• **Task to carry out**: Count lines with "Founder" below; give only the number.

**** Data shown ****

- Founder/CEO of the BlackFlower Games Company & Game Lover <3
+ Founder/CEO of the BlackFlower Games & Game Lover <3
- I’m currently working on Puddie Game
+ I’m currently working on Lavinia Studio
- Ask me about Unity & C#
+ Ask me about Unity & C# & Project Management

****

• **Expected output**: 2